Griffins Hill Retreat yoga and food blog

A blog about Iyengar yoga, organic food, and cooking.
Font size: +
2 minutes reading time (341 words)

Nourish your body and spirit with a bowl of "Recovery Soup"

Nourish your body and spirit with a bowl of "Recovery Soup"

By Jane Gibb

Every so often, life really takes it out of you. There’s nothing that restores my spirits and my body as quickly as a bowl of soup.

This easy and aromatic lentil soup will warm and calm you, while giving you a shot of restoring protein and energy.

The secret to getting the most from this soup lies in how you make it.

Begin with a journey into the garden or your local organic vegie shop. Breathe the fresh air, touch the plants, and take in the aromas.

Pick a handful of herbs (I use Italian parsley and dill), harvest two green chilies, pull two carrots and cut three stalks of celery with leaves, then take a leisurely route back to your kitchen.

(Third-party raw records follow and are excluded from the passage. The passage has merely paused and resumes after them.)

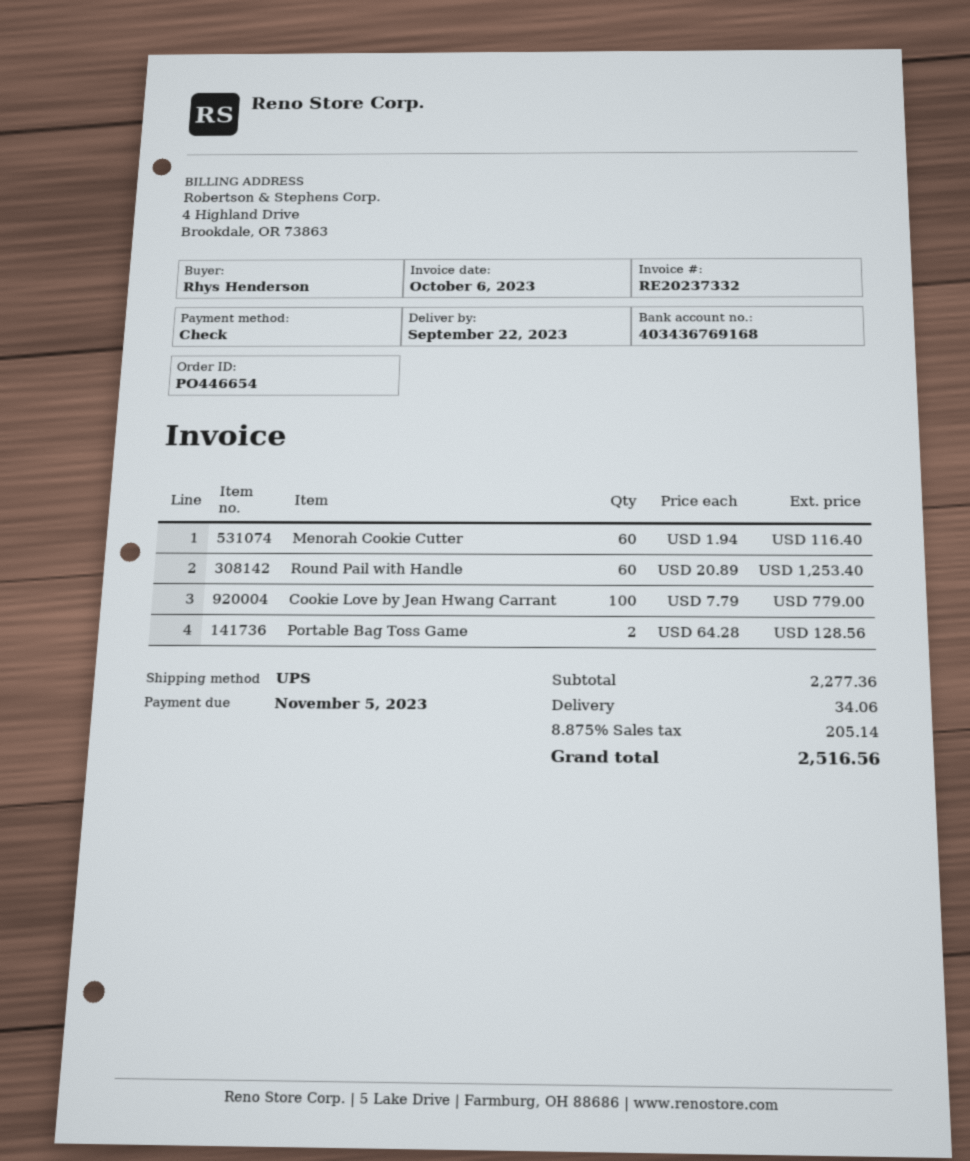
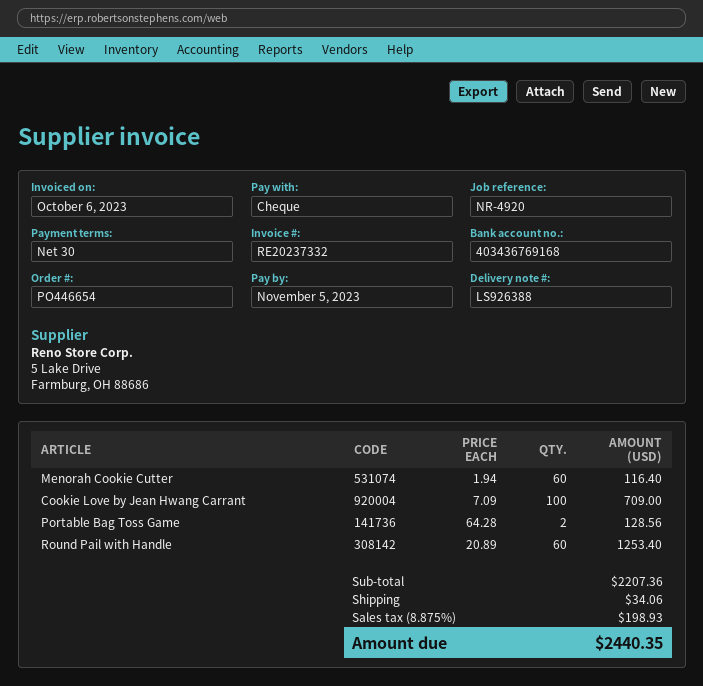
Cookie Love by Jean Hwang Carrant: 100 x 7.79 = 779.00 -> 100 x 7.09 = 709.00
subtotal: 2277.36 -> 2207.36
tax: 8.875% = 205.14 -> 8.875% = 198.93
total: 2516.56 -> 2440.35

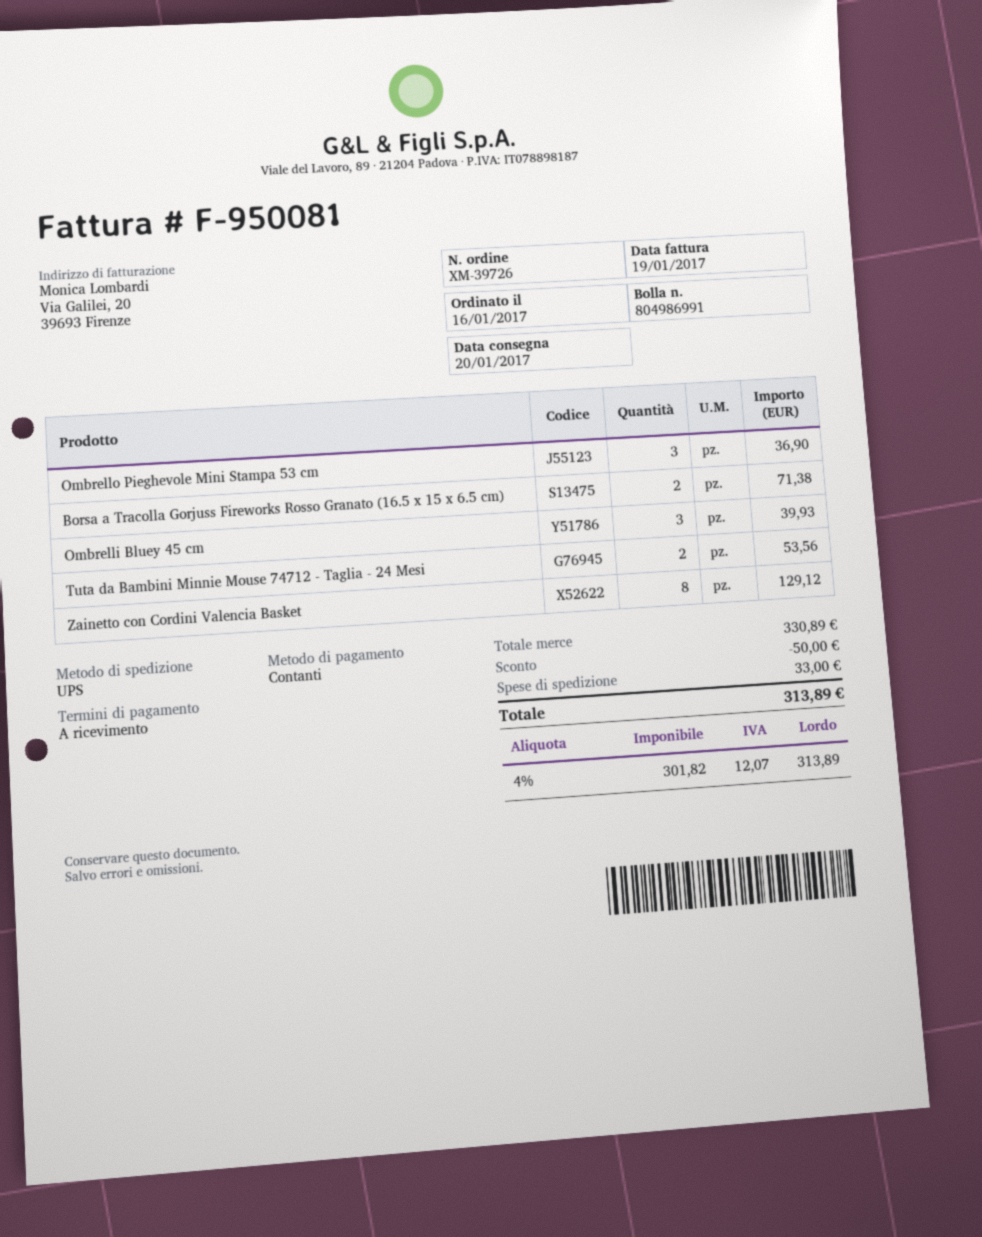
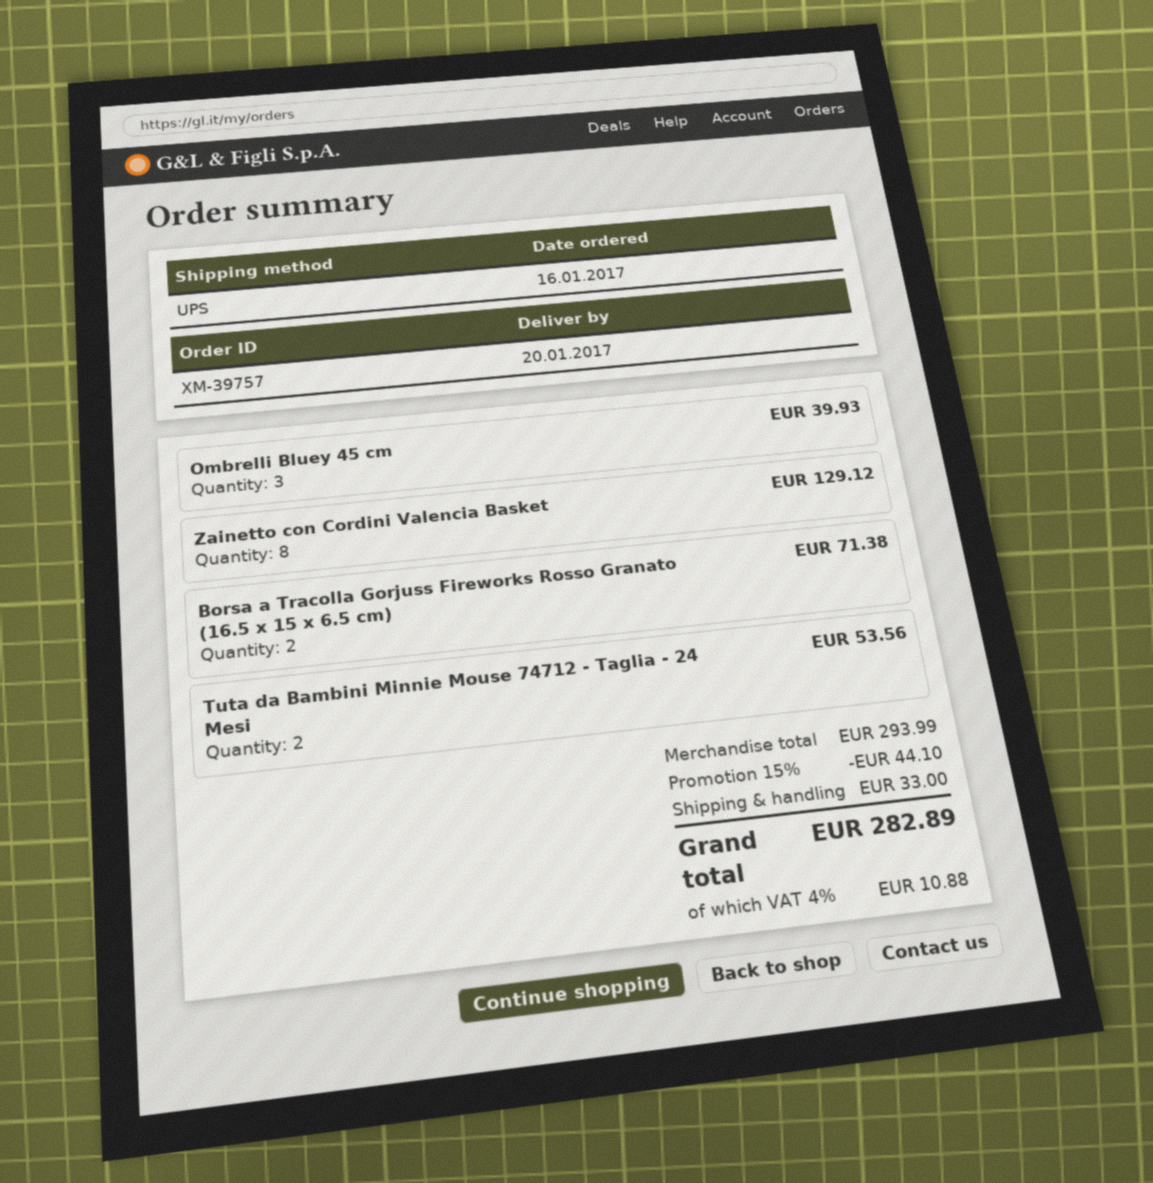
order number: XM-39726 -> XM-39757
Ombrello Pieghevole Mini Stampa 53 cm: 3 for 36.90 -> none
subtotal: 330.89 -> 293.99
discount: 50.00 -> 44.10
tax: 4% = 12.07 -> 4% = 10.88
total: 313.89 -> 282.89

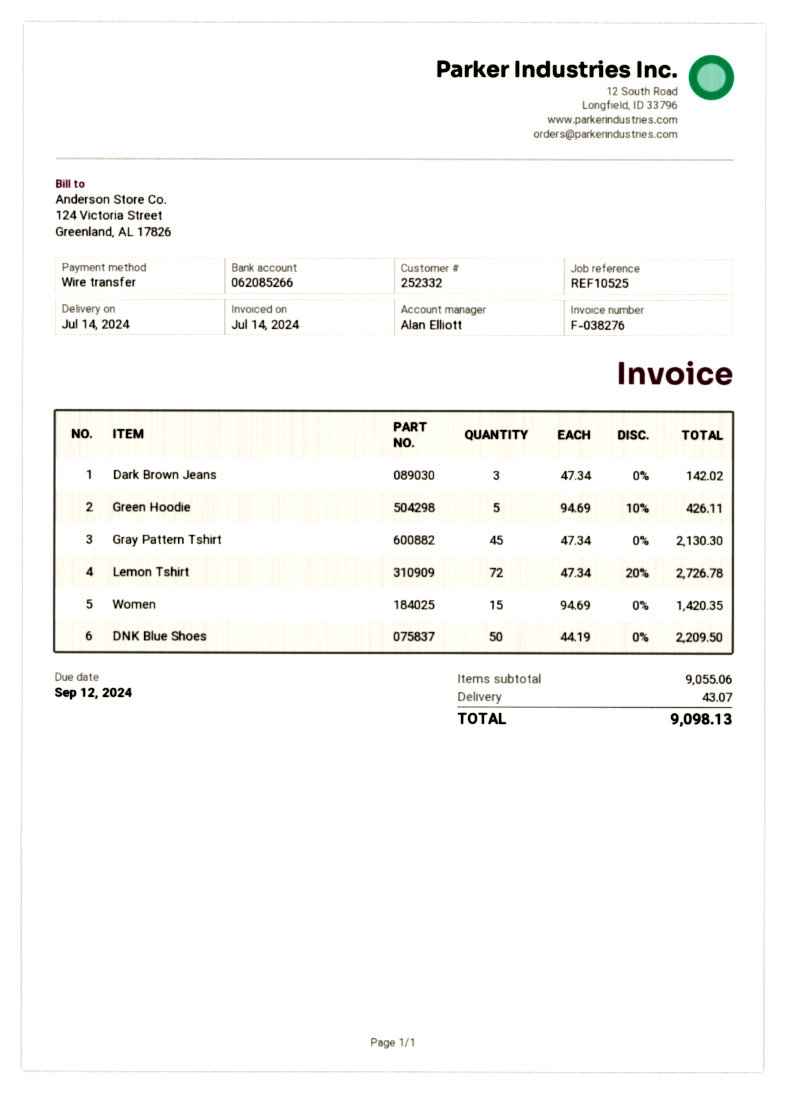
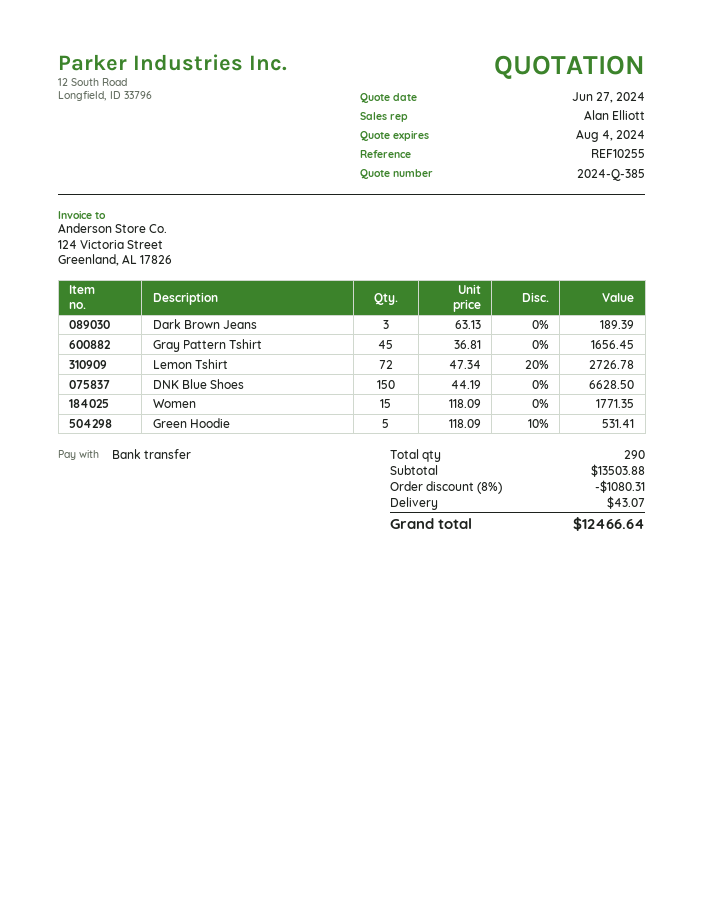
reference: REF10525 -> REF10255
Dark Brown Jeans: 3 x 47.34 = 142.02 -> 3 x 63.13 = 189.39
Green Hoodie: 5 x 94.69 - 10% = 426.11 -> 5 x 118.09 - 10% = 531.41
Gray Pattern Tshirt: 45 x 47.34 = 2130.30 -> 45 x 36.81 = 1656.45
Women: 15 x 94.69 = 1420.35 -> 15 x 118.09 = 1771.35
DNK Blue Shoes: 50 x 44.19 = 2209.50 -> 150 x 44.19 = 6628.50
subtotal: 9055.06 -> 13503.88
discount: none -> 8% = 1080.31
total: 9098.13 -> 12466.64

2 handfuls of Italian parsley and dillb2ap3_thumbnail_Bowl-of-recovery-soup-.jpg

2 tablespoon cumin seeds

4 tablespoons organic olive oil

3 stalks of celery (with leaves) chopped

3 organic brown onions chopped

1 handful of organic herbs chopped

2 teaspoons ground turmeric

2 green chilies chopped

2 teaspoons sea salt

2 organic carrots sliced

1 cup of homemade tomato puree

8 cups of water (I use fresh tank water)

2 cups of organics brown lentils or Persian whole red lentils

Heat the olive oil in a heavy-based saucepan, add the cumin seeds and fry for a few minutes.

Add the chopped herbs (save some of the dill for garnish), onion, celery, chilies, turmeric and sea salt and allow to sweat, stirring occasionally, until the onion becomes translucent.

Add the lentils and stir until they are coated with herb mix.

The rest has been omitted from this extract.